Truth is like peace in this respect—it is indivisible. There can be no such thing as nearly true. A matter is either true or false. God has spoken and His word is the Truth. There has been throughout the ages an increase of His revelations to men, but these are expressions of the Truth and no part has ever become redundant. One sometimes hears a Christadelphian who has not sufficiently thought out his or her faith asking the question, “Do slight differences of doctrine matter very much?” The first reply is— what is a slight difference?

Let us take an example which today is a source of difficulty to many who try to teach friends the Truth. In this sophisticated age, obsessed with the theory of Evolution, one is apt to feel old-fashioned when admitting a belief in the serpent and temptation of Eve. Indeed, some are led to ask, “Is it right to keep people out of the kingdom because of this difficulty?” It is important to keep in mind, first of all, that we can keep no one out of the kingdom. God has foreknown and called and predestined His sons and He will also glorify them. They will be men and women who believed in His Word without reservation.

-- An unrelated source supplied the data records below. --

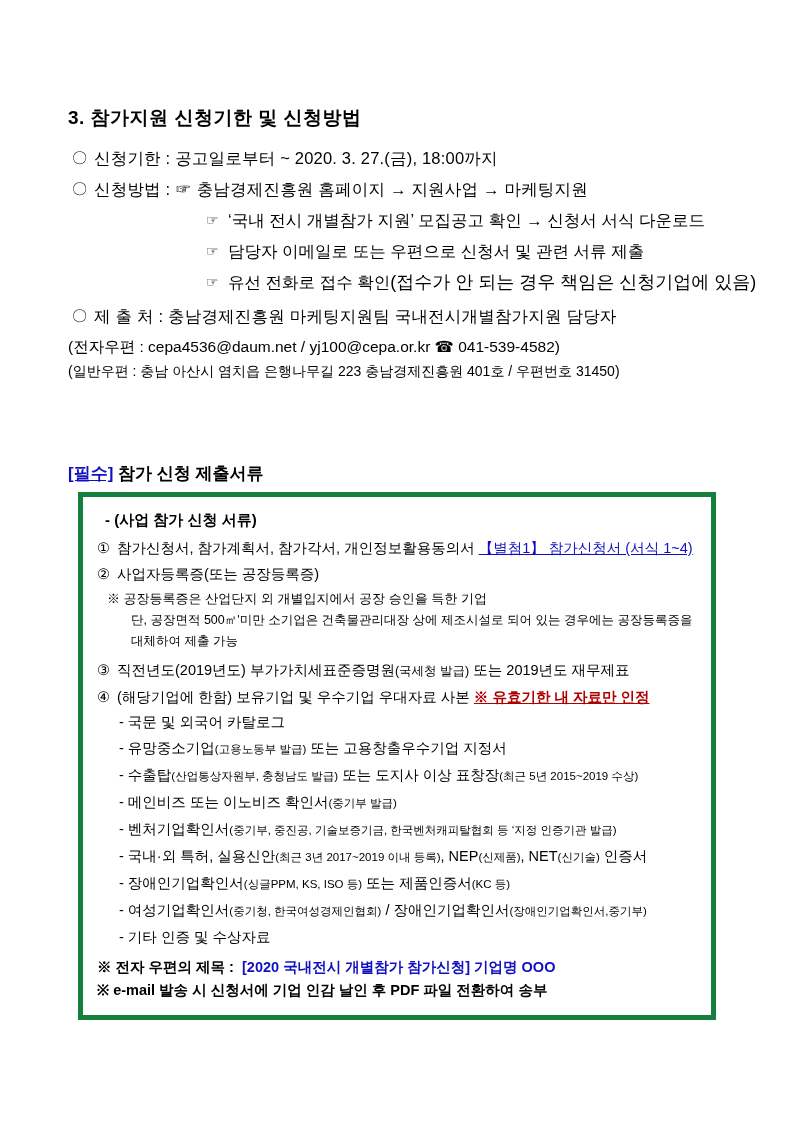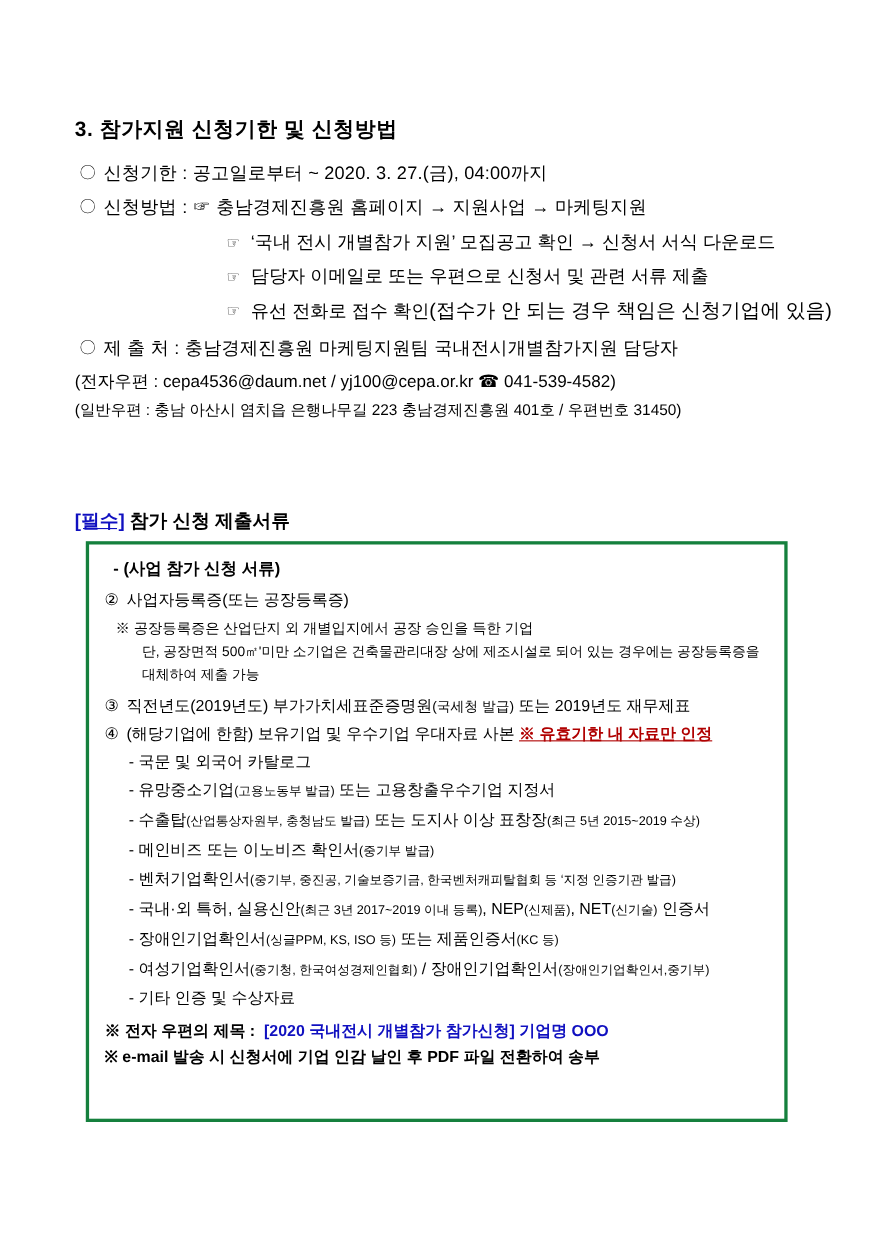"신청기한 : 공고일로부터 ~ 2020." div.bullet-text { text: 04:00까지 -> 18:00까지 }
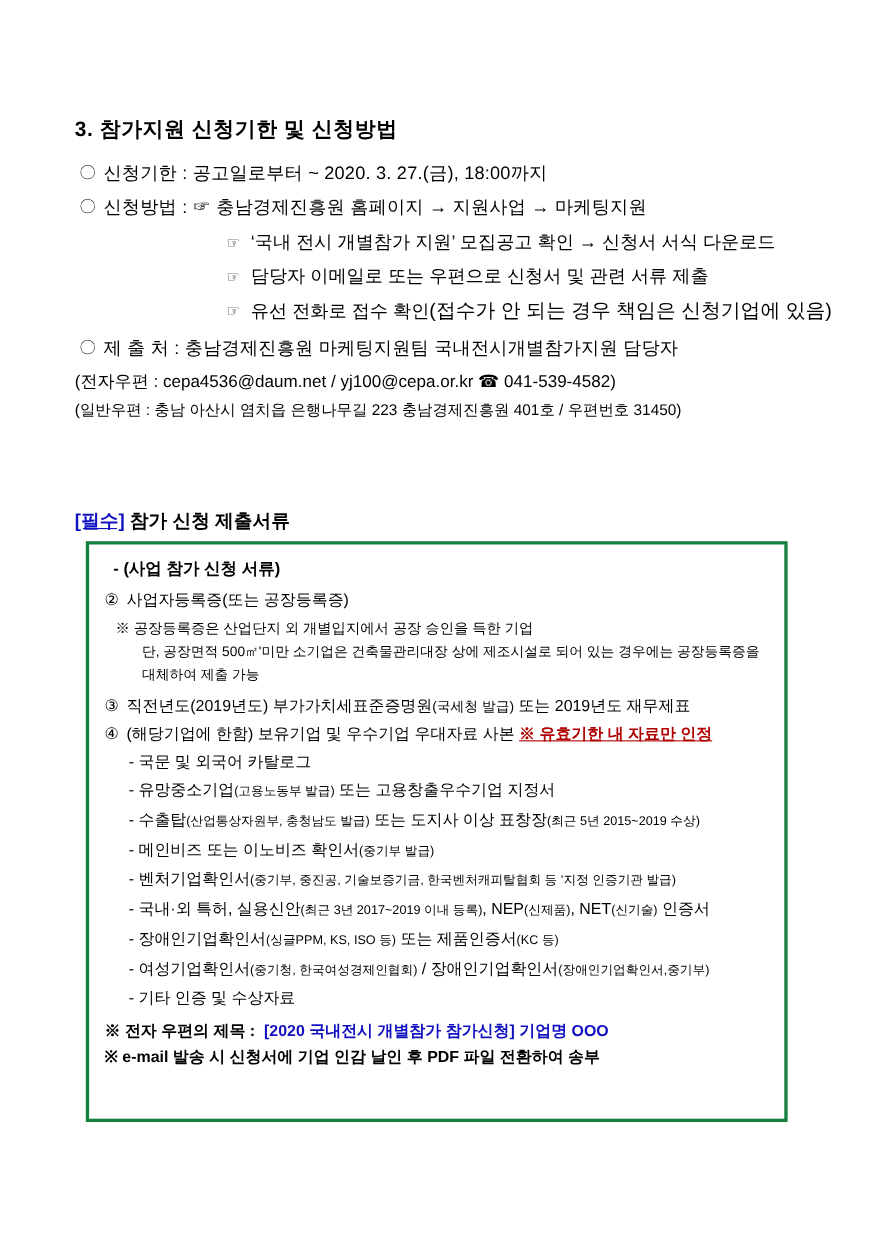"- (사업 참가 신청 서류)" .doc-box { border: 3px solid #15803d -> 5px solid #15803d }
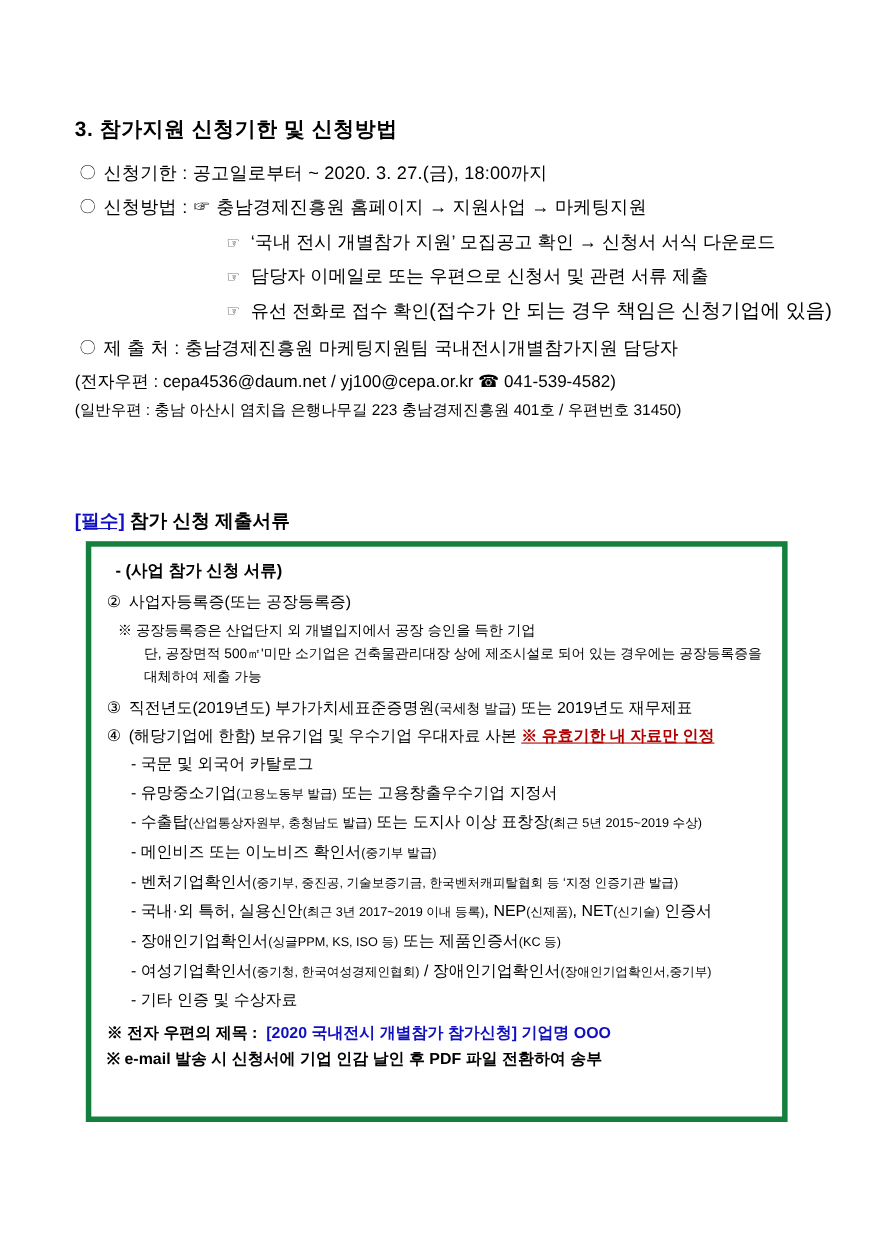"① 참가신청서, 참가계획서, 참가각서, 개인정보활용동의서" div.box-line { html: none -> <div> <span>①</span><span>참가신청서, 참가계획서, 참가각서, 개인정보활용동의서 </span><span>【별첨1】 참가신청서 (서식 1~4)</span> </div> }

Returning to the question. There are tremendous moral issues bound up in the serpent. “God made man upright” (Prov.). This was absolutely necessary in the Divine purpose of creating a human personality. God could not bring a creature into judgment if the creature had been formed with a mental twist. Neither could such a crea­ture stand in innocence before his Maker, nor hope for Eternal Life. Yet Adam was innocent and God gave him His fellowship and instructed him in the knowledge of His ways. Yet, humanly speaking, God took a fearful risk when introducing such a being into the universe. Here was a creature who could love and hate, obey or rebel. Such it had to be if sons of God were to be produced; human personality had to be free—free to respond or to reject.

In order, therefore, to develop in Adam a conscience and a positive resistance to evil, some form of opposition had to be introduced. The problem was solved by introducing a creature with sufficient brain capacity to reason on a limited scale, yet having no moral sense and not responsible for its thought processes. This is what we must find in the serpent. He is an absolute necessity in the great drama. A mode of thinking was born which would test and develop the personality of man on God-like lines and the serpent provided it. To reject the serpent, then, fundamentally speaking, is to destroy a great Truth—and another source for the “thinking of the flesh” must be sought. But to suggest that it was in Adam already when he was formed is to make God a liar and unjust. Let us think very carefully before we decide whether or not a doctrine is important lest we, too, be guilty, of serpentine reasoning.